Imagine a scenario where a driverless car going at a high speed encounters a child crossing in front. What happens with 3 choices faced.

 

1 -  straight ahead and kill the child

2 -  swerve left into on coming traffic - how many potential deaths there

3-  swerve right into concrete wall and kill occupants of your car

 

All outcomes are bad - how do those decisions get made and who accepts liability?

 

Stuff like this will take place hundreds of times a year. Hard for me to understand how you easily roll out

driverless vehicles with these type of issues.

 

Should be interesting.

 

This is a strawman argument. First of all, you have no data how often such situations happen. Second, the same situations happen with human drivers on board and obviously they cannot make any choice - they are not fast enough or clear headed enough or aware enough.
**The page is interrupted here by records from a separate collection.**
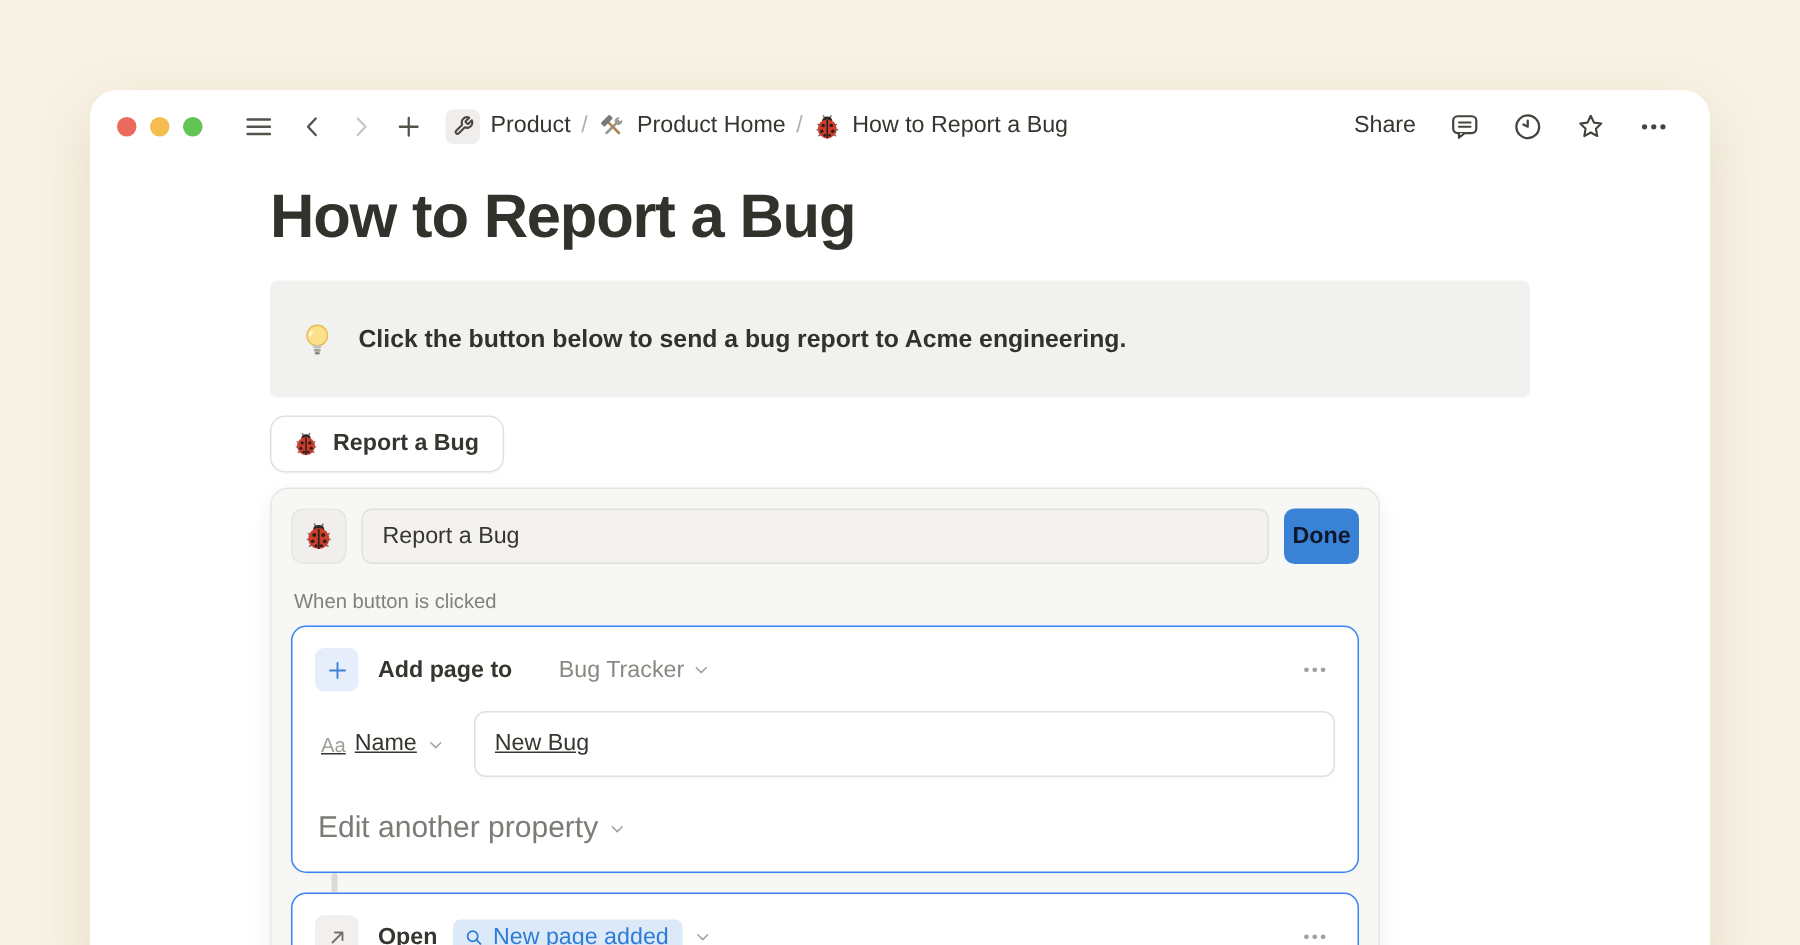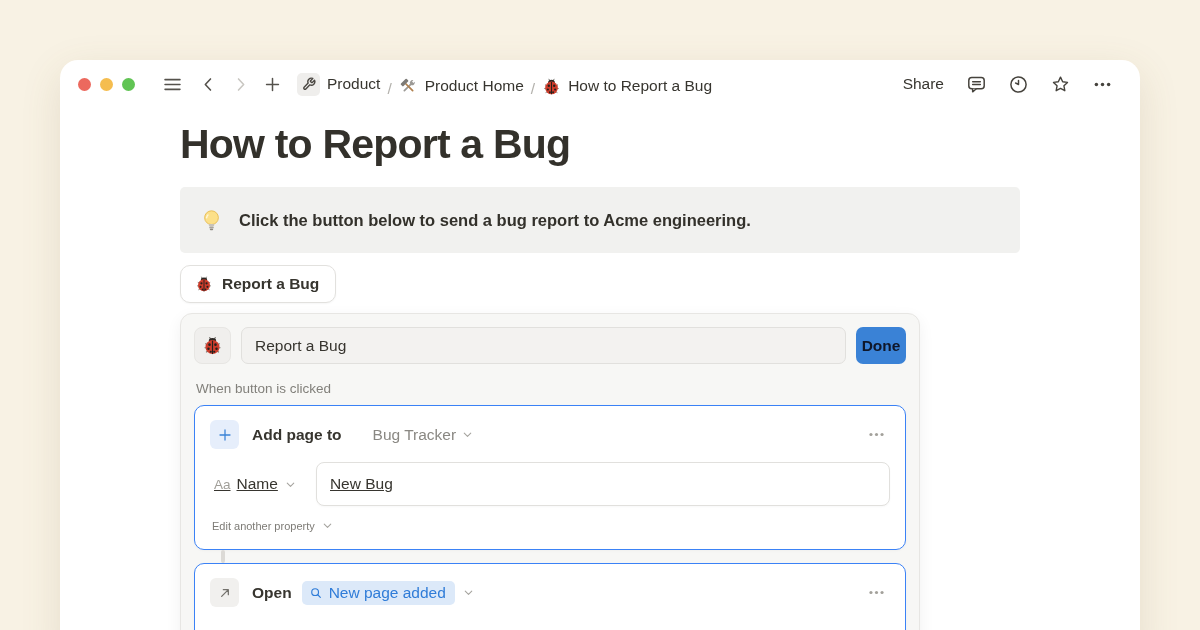--- a/index.html
+++ b/index.html
@@ -31,42 +31,42 @@
 
   .tb-btn {
     background:none; border:none; padding:0; cursor:pointer;
     display:flex; align-items:center; justify-content:center;
     width:26px; height:26px; color:#55524c;
   }
   .tb-btn.disabled { color:#c9c7c2; }
   .tb-btn svg { width:19px; height:19px; }
   .tb-btn.sm svg { width:21px; height:21px; }
 
-  .breadcrumb { display:flex; align-items:flex-end; margin-left:8px; font-size:15.5px; color:#37352f; }
+  .breadcrumb { display:flex; align-items:center; margin-left:8px; font-size:15.5px; color:#37352f; }
   .crumb { display:flex; align-items:center; gap:7px; cursor:pointer; background:none; border:none; font:inherit; color:inherit; padding:2px 4px; border-radius:4px; }
   .crumb-sep { color:#b3b1ac; margin:0 3px; }
   .page-icon-box {
     width:23px; height:23px; background:#efeeec; border-radius:5px;
     display:flex; align-items:center; justify-content:center;
   }
   .page-icon-box svg { width:14px; height:14px; }
   .emoji-svg { width:19px; height:19px; display:inline-block; }
 
   .titlebar-right { margin-left:auto; display:flex; align-items:center; gap:10px; }
   .share-btn { background:none; border:none; font:inherit; font-size:15.5px; color:#37352f; cursor:pointer; padding:3px 6px; border-radius:4px; }
   .tb-icon { background:none; border:none; cursor:pointer; width:32px; height:30px; display:flex; align-items:center; justify-content:center; color:#46433d; }
   .tb-icon svg { width:21px; height:21px; }
 
   
   .content { padding:0 120px; }
   .page-title {
     margin-top:13px; font-size:41px; font-weight:700; letter-spacing:-0.8px; color:#33312b;
   }
   .callout {
-    margin-top:19px; height:66px; background:#f1f1ef; border-radius:5px;
+    margin-top:19px; height:78px; background:#f1f1ef; border-radius:5px;
     display:flex; align-items:center; gap:15px; padding:0 19px;
   }
   .callout .emoji-svg { width:25px; height:25px; }
   .callout-text { font-size:16.5px; font-weight:700; color:#33312b; }
 
   .bug-button {
     margin-top:12px; height:38px; display:inline-flex; align-items:center; gap:9px;
     background:#fff; border:1px solid #e2e1de; border-radius:10px;
     box-shadow:0 1px 2px rgba(15,15,15,.04); padding:0 16px 0 14px;
     font:inherit; font-size:15.5px; font-weight:700; color:#37352f; cursor:pointer;
@@ -117,21 +117,21 @@
 
   .prop-row { margin-top:13px; display:flex; align-items:center;text-decoration:underline; }
   .prop-btn { display:flex; align-items:center; gap:6px; background:none; border:none; font:inherit; cursor:pointer; padding:2px; margin-left:2px; }
   .aa-glyph { font-size:13.5px; color:#a09e98; }
   .prop-name { font-size:15.5px; color:#37352f;text-align:right; }
   .prop-input {
     flex:1; margin-left:17px; height:44px; background:#fff; border:1px solid #e1e0dd; border-radius:8px;
     padding:0 13px; font:inherit; font-size:15.5px; color:#37352f; outline:none;
     box-shadow:0 1px 2px rgba(15,15,15,.03);
   }
-  .edit-another { margin:13px 0 2px 2px; display:flex; align-items:center; gap:6px; background:none; border:none; font:inherit; font-size:11px; color:#7d7b76; cursor:pointer;justify-content:center; }
+  .edit-another { margin:23px 0 2px 2px; display:flex; align-items:center; gap:6px; background:none; border:none; font:inherit; font-size:20px; color:#7d7b76; cursor:pointer;justify-content:center; }
 
   .connector { width:4px; height:13px; background:#dcdad6; border-radius:2px; margin-left:27px; }
 
   .card2 { height:80px; }
   .pill {
     display:flex; align-items:center; gap:6px; margin-left:10px;
     background:#dce9f9; border:none; border-radius:5px; padding:3px 9px 3px 7px;
     font:inherit; font-size:15.5px; font-weight:500; color:#2f7cd8; cursor:pointer;
   }
   .pill svg { width:14px; height:14px; }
So it is obvious that automated car will make a better choice whatever it chooses. Like JBird said, it could just slam on breaks and hope for the best. Note that it will detect the person faster than human and it will slam on the breaks faster than human. So even if the person on road dies, they would have died with human at wheel too.

 

You could as well make the same argument to prohibit humans to drive cars. Cause obviously they cannot t make decisions in situations like this and liability may bankrupt them. Yet, we allow people to drive.

 

If you are concerned about liability, let car manufacturers and insurers work it out. It's not your problem.

 

I am sick and tired of hearing this old and - sorry to say - broken argument.